SolarCity clouds the analyst’s lens as to magnitude of the negative cash flow generation, but clearly not the sign (unprofitable; check, negative cash flow; check). The now combined Tesla entity carries a substantial $6bln in debt. Tesla has a market cap of $43.9bln, now greater than Nissan and honing in on fellow American Ford. Tesla has issued secondary equity on several occasions, the last being for $1.7bln in proceeds ($1.4bln + Greenshoe exercise) at $215 in May 2016. The stock rallied over 6.5% the week following the announcement, with the proceeds earmarked for Model 3 production with deliveries by the end of 2017 and bringing forward Tesla’s 500,000 vehicle unit build plan 2 years from 2020 to 2018 (as in next year, 2018). Patient investors should ready themselves for another secondary in 2017 (more debt on the heels of the SolarCity combination is not likely in my view), as fundraising has been an annual affair since 2012 and profitability can still not be seen with a Hubble telescope. Tesla’s market cap is so enormous at this juncture $3bln + might be in order to keep the transaction costs down. Tesla has 161mm shares outstanding and a float of 129mm shares. 26.6% of the float is held short, part of the reason for the recent pin action. Elon Musk owns over 20% of Tesla stock personally (all other insiders own 1.3% in aggregate, this is the Elon Musk show, have no doubt). The largest institutional investor is FMR LLC, better known as Fidelity Investments who own 13% of Tesla’s equity.

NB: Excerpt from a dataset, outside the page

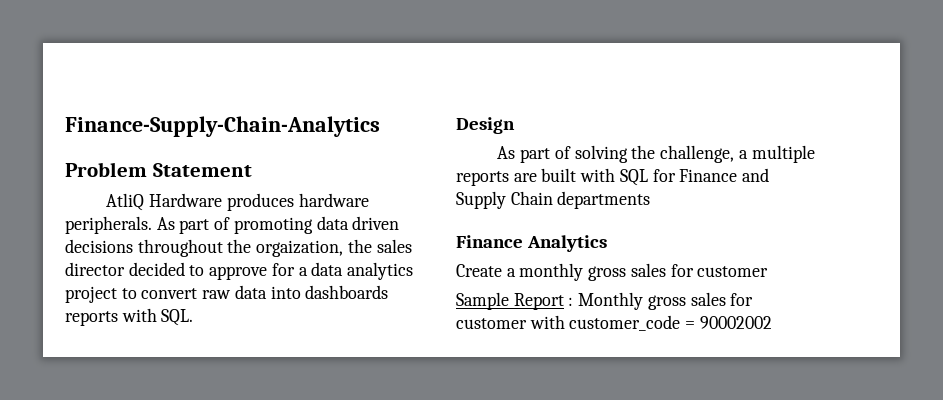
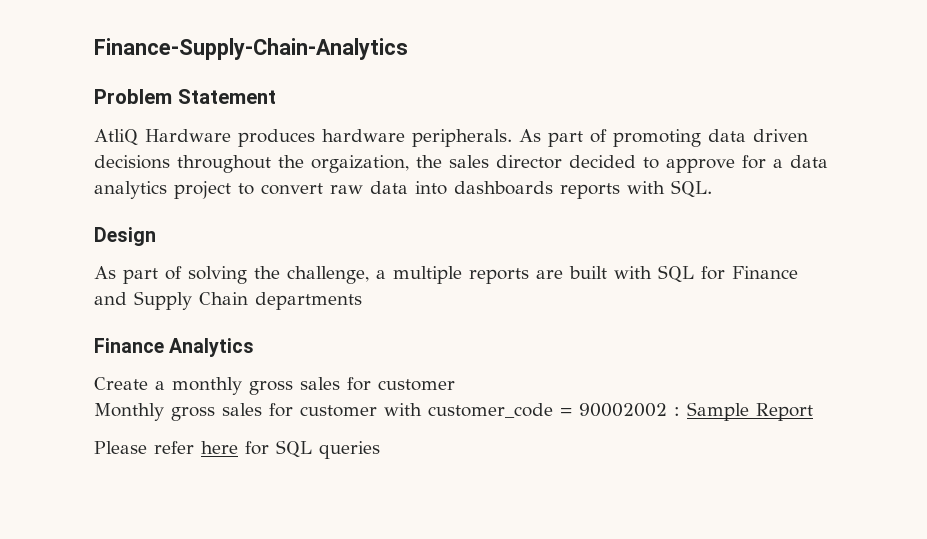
- Sample Report : Monthly gross sales for customer with customer_code = 90002002
+ Monthly gross sales for customer with customer_code = 90002002 : Sample Report
+ Please refer here for SQL queries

The Gini Coefficient at Tesla is off the charts, making it ripe for the UAW to eventually turn California plants. What potential gains Tesla might realize on battery cost via a well executed Tesla Energy launch can more than be given back through higher labor cost. Starting wages are $17/hr. in the Tesla plants (Toyota Motors Manufacturing average is US$39.50) on 12 hour shifts. Elon has been quoted as saying “changing the world is not a 9-5 job”. There is a reason that North American auto jobs have migrated from Canada to non-union southern USA and on to Mexico. If Tesla wants to retain its silicon valley nucleus it will have to eventually pay left coast wages, unionized or not.

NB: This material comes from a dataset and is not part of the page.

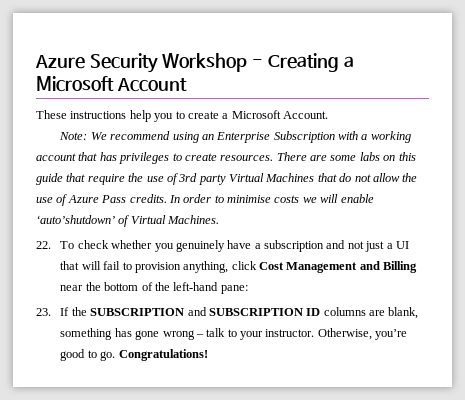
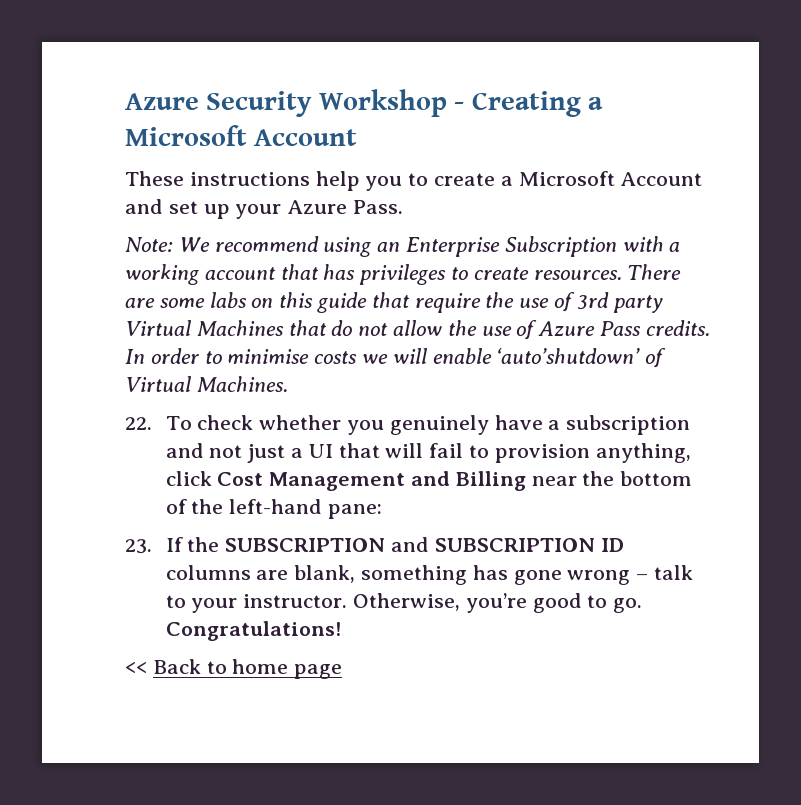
- These instructions help you to create a Microsoft Account.
+ These instructions help you to create a Microsoft Account and set up your Azure Pass.
+ << Back to home page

Tesla’s book value per share is $17.03, hence it is trading nearly 16X book and 5x sales. Tesla does not own much in the way of proprietary technology. The Gigafactory is plug and play Panasonic technology. Elon once characterized patents as “a lottery ticket to a lawsuit”. The Japanese, by way of contrast, own 1/3 of the world’s o/s patents and it is the Japanese firms that dominate is areas such as ADAS (Advanced Driver Assistance Programs), electrification and emission control systems. Musk arguably has a narrow moat, with venerable global competitors breathing down Tesla’s neck across the broadening business lines of Tesla Inc. Rather than focussing on the pedestrian, largely outsourced means of propulsion (i.e. the battery) shareholders may have been better served in the long run (in the short run they have done just fine!) by focussing on the semiconductors and other high end technology components that are crammed into high-end, modern, connected EV’s (5x the amount of a “low end” vehicle, contributing over a 1/3 of the vehicles all-in cost).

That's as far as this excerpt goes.